* _Aim of the exercise_: Give an exact reproduction of the lines from the one with "Kostnaðarhlutfall, 2009: 0.7 -> none" to the final line of the entries below, both ends included, and omit the pictures.

* _Records supplied_:
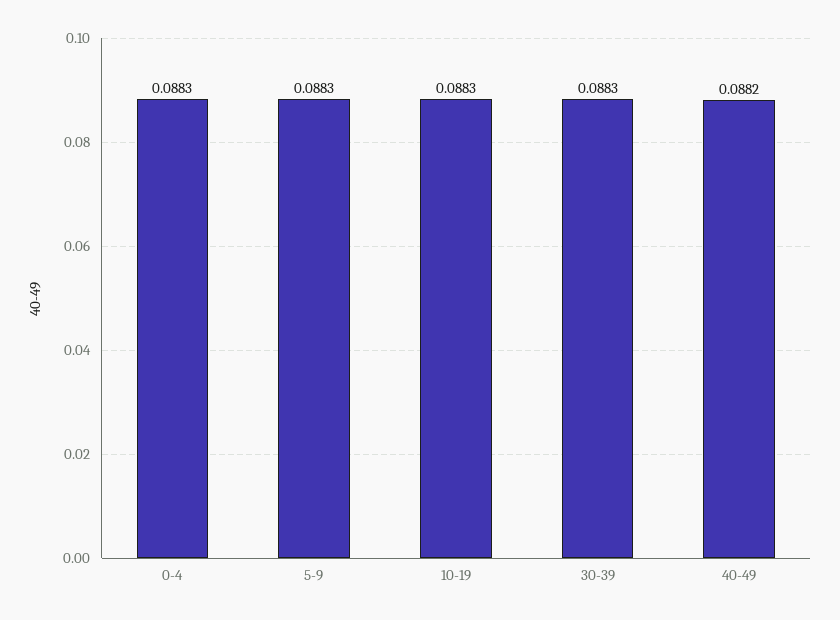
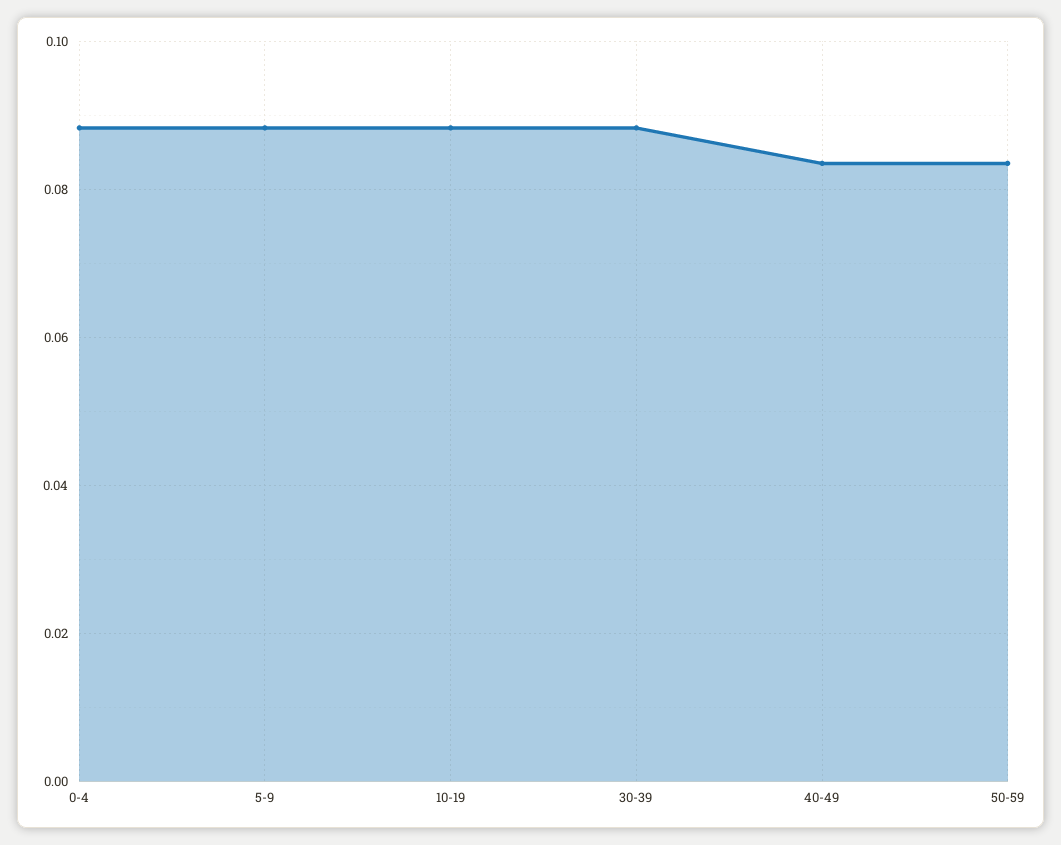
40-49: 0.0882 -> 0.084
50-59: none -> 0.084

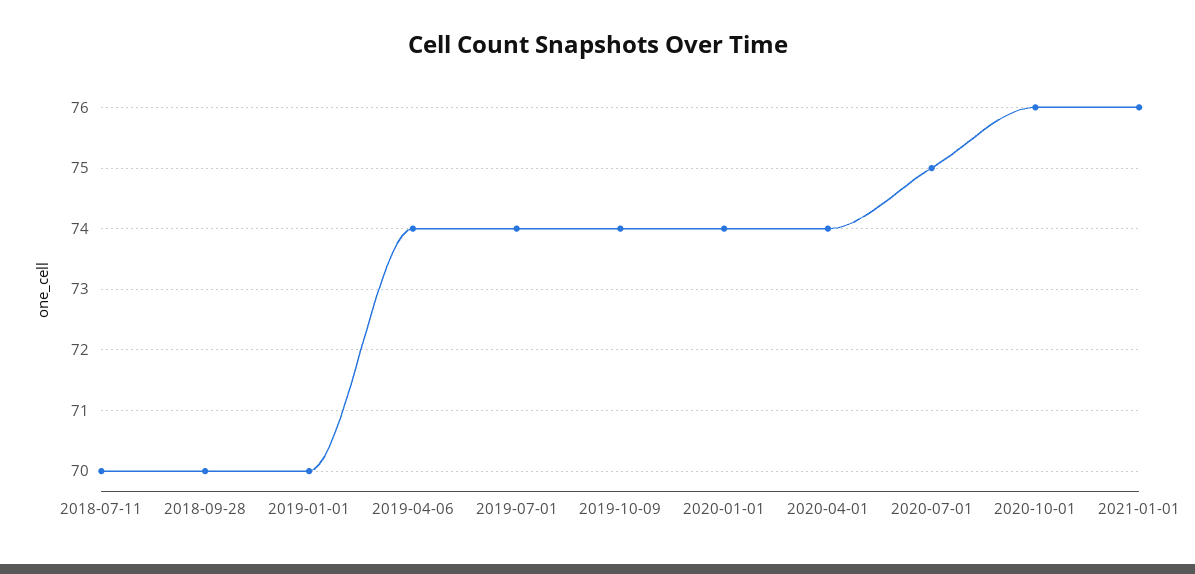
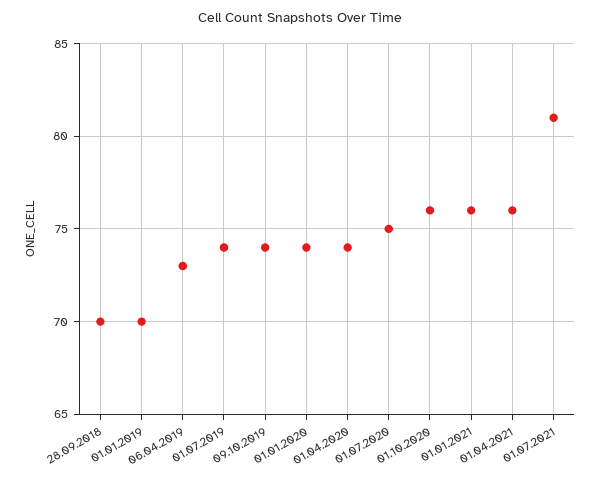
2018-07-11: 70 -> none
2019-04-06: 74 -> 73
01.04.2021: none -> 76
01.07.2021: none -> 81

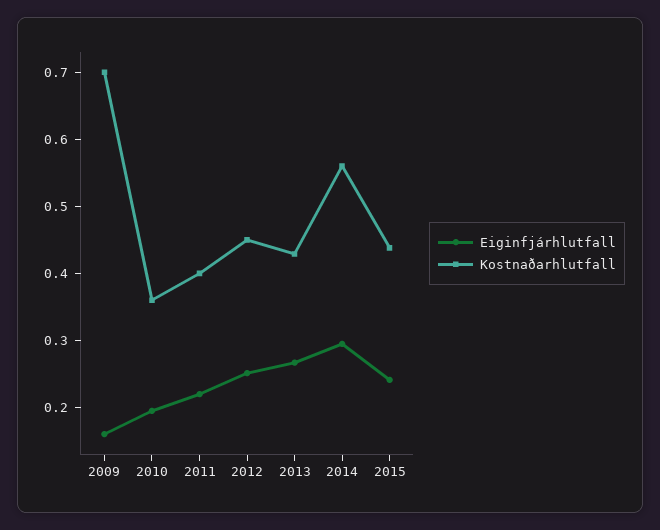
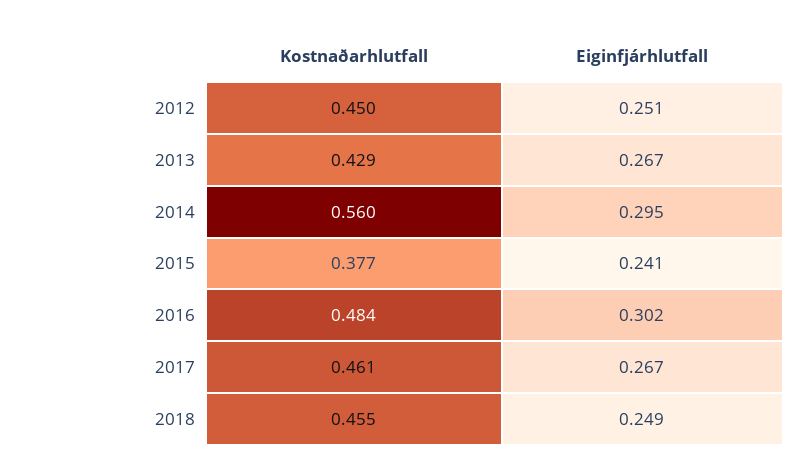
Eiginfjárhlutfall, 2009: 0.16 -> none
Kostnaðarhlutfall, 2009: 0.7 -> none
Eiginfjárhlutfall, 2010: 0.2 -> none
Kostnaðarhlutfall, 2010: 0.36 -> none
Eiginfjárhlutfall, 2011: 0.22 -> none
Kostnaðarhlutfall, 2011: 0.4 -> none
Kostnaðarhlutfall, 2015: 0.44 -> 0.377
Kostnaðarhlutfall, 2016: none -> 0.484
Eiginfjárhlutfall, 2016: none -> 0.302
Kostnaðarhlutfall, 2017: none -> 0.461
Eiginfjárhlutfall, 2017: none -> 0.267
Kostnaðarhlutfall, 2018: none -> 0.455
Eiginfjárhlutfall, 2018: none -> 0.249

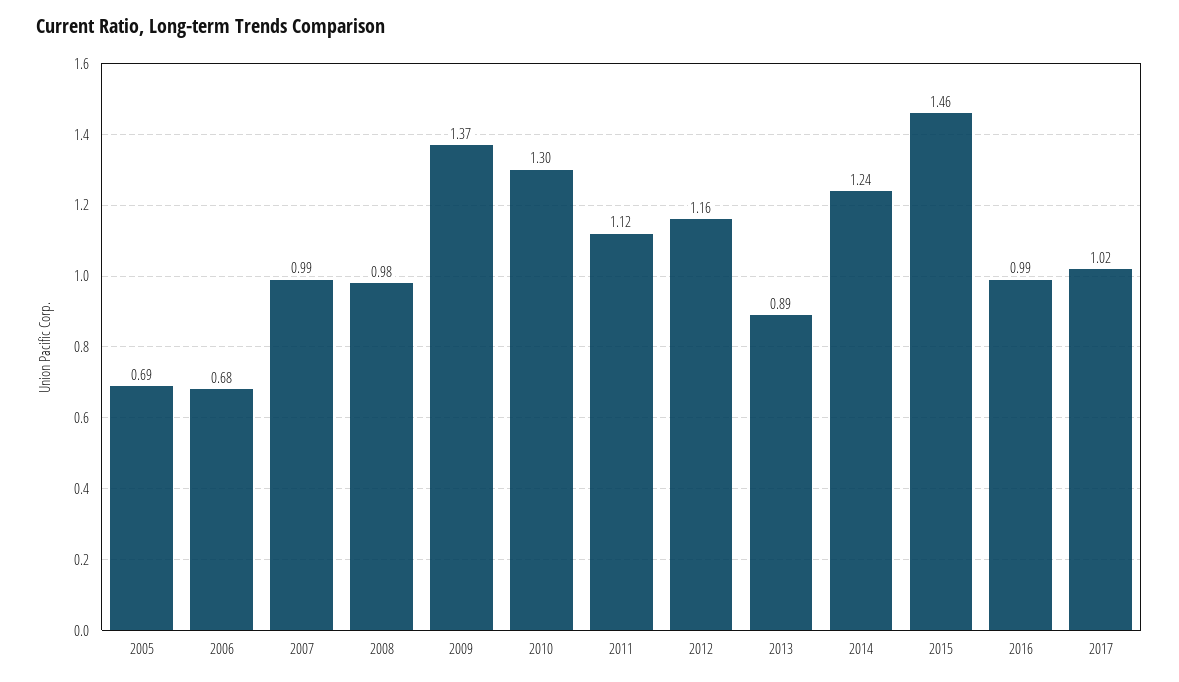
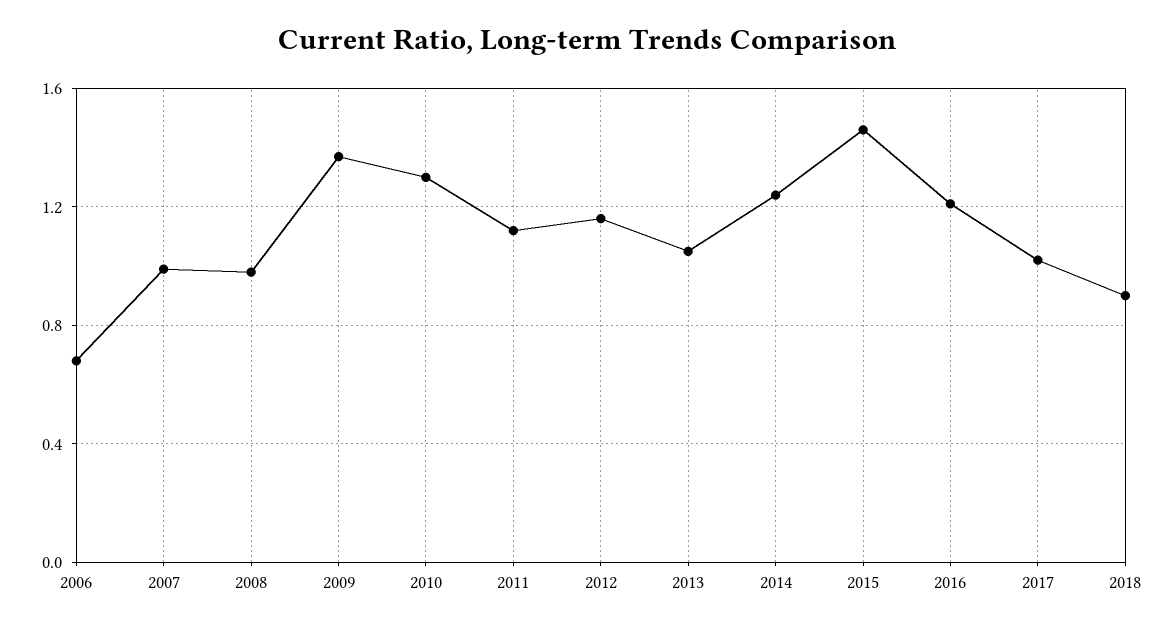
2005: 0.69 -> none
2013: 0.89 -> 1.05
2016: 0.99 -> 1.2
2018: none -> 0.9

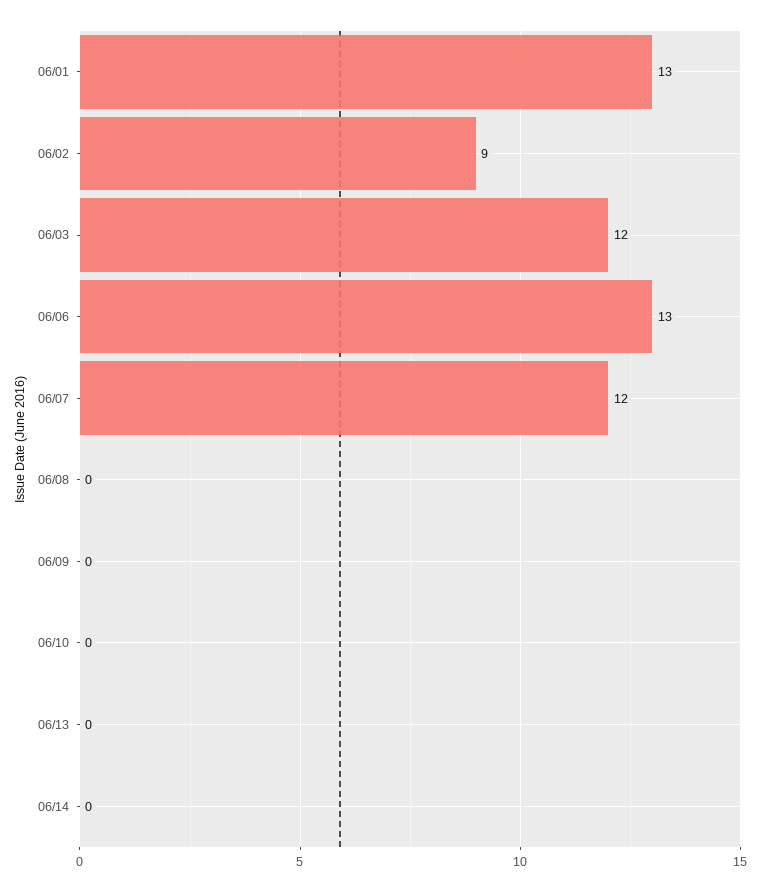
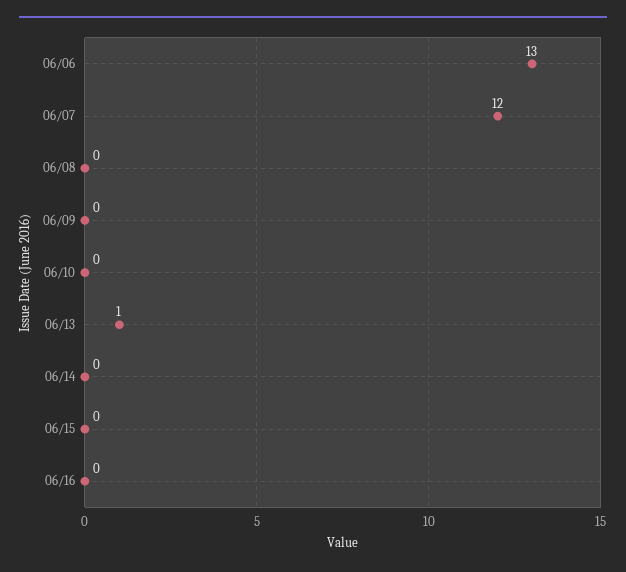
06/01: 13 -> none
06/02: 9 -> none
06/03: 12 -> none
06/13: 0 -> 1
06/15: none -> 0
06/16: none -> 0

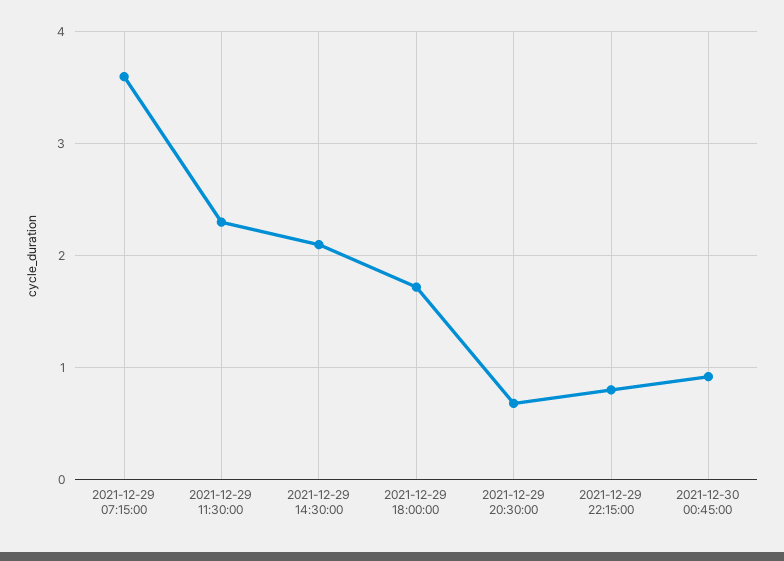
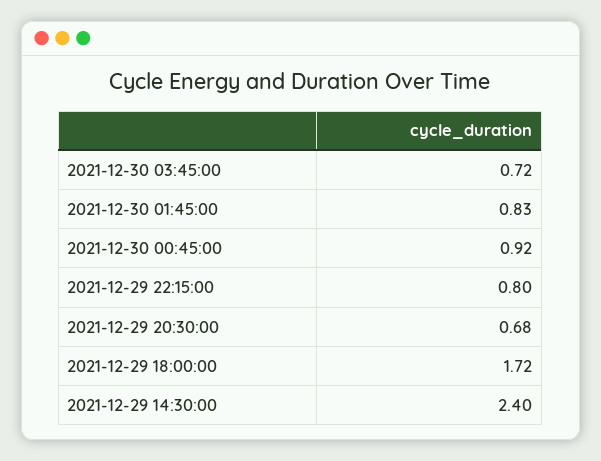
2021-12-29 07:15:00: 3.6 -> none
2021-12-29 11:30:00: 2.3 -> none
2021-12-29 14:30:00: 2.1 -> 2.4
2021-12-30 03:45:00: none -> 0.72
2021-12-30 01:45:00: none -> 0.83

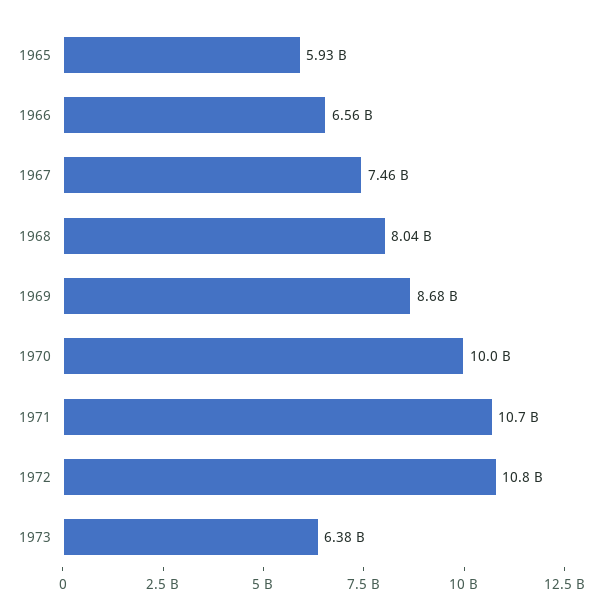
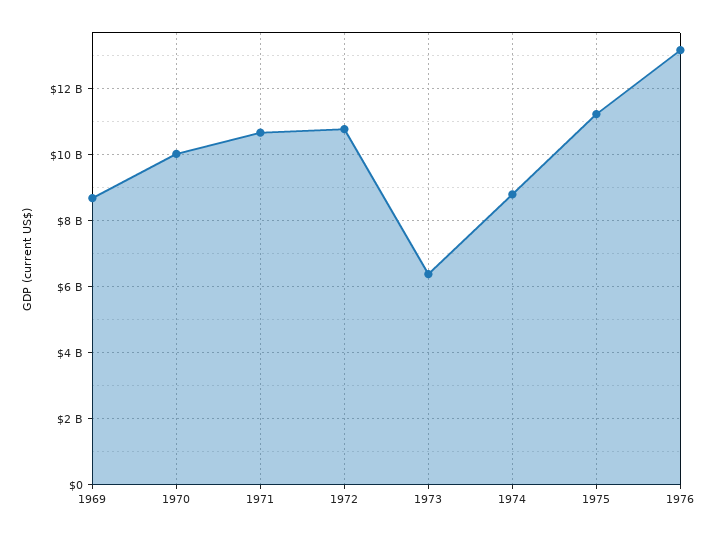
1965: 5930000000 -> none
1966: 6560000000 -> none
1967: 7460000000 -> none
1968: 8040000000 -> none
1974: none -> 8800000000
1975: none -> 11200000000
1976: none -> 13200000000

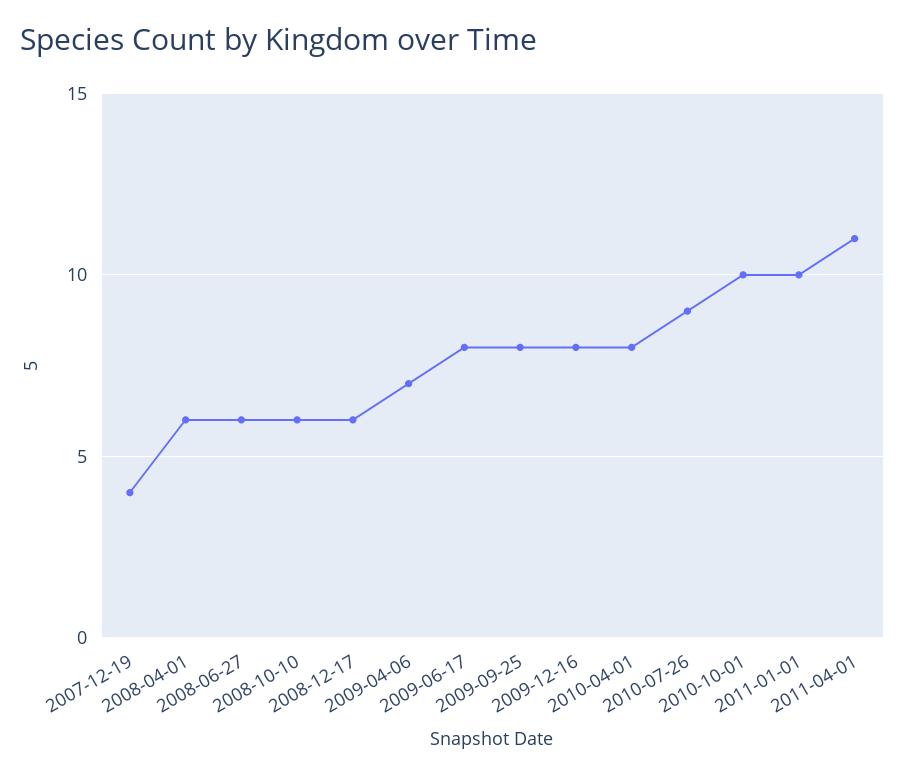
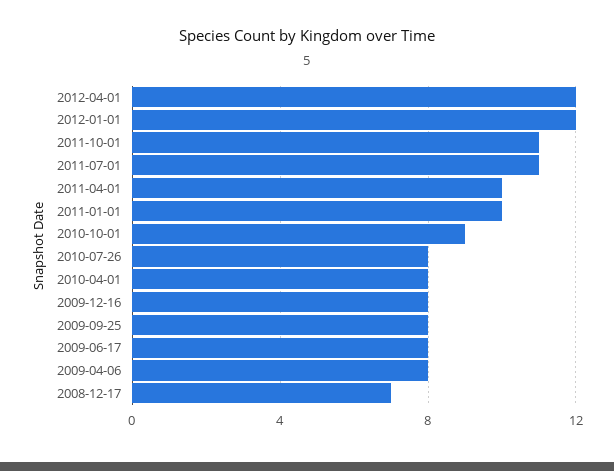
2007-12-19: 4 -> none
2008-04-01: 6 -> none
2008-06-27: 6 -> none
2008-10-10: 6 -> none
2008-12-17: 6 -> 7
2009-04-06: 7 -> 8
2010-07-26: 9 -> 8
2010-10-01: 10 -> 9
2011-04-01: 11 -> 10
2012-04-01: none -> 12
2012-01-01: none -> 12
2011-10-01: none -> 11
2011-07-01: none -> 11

* _Solution to the exercise_:
Kostnaðarhlutfall, 2009: 0.7 -> none
Eiginfjárhlutfall, 2010: 0.2 -> none
Kostnaðarhlutfall, 2010: 0.36 -> none
Eiginfjárhlutfall, 2011: 0.22 -> none
Kostnaðarhlutfall, 2011: 0.4 -> none
Kostnaðarhlutfall, 2015: 0.44 -> 0.377
Kostnaðarhlutfall, 2016: none -> 0.484
Eiginfjárhlutfall, 2016: none -> 0.302
Kostnaðarhlutfall, 2017: none -> 0.461
Eiginfjárhlutfall, 2017: none -> 0.267
Kostnaðarhlutfall, 2018: none -> 0.455
Eiginfjárhlutfall, 2018: none -> 0.249

2005: 0.69 -> none
2013: 0.89 -> 1.05
2016: 0.99 -> 1.2
2018: none -> 0.9

06/01: 13 -> none
06/02: 9 -> none
06/03: 12 -> none
06/13: 0 -> 1
06/15: none -> 0
06/16: none -> 0

2021-12-29 07:15:00: 3.6 -> none
2021-12-29 11:30:00: 2.3 -> none
2021-12-29 14:30:00: 2.1 -> 2.4
2021-12-30 03:45:00: none -> 0.72
2021-12-30 01:45:00: none -> 0.83

1965: 5930000000 -> none
1966: 6560000000 -> none
1967: 7460000000 -> none
1968: 8040000000 -> none
1974: none -> 8800000000
1975: none -> 11200000000
1976: none -> 13200000000

2007-12-19: 4 -> none
2008-04-01: 6 -> none
2008-06-27: 6 -> none
2008-10-10: 6 -> none
2008-12-17: 6 -> 7
2009-04-06: 7 -> 8
2010-07-26: 9 -> 8
2010-10-01: 10 -> 9
2011-04-01: 11 -> 10
2012-04-01: none -> 12
2012-01-01: none -> 12
2011-10-01: none -> 11
2011-07-01: none -> 11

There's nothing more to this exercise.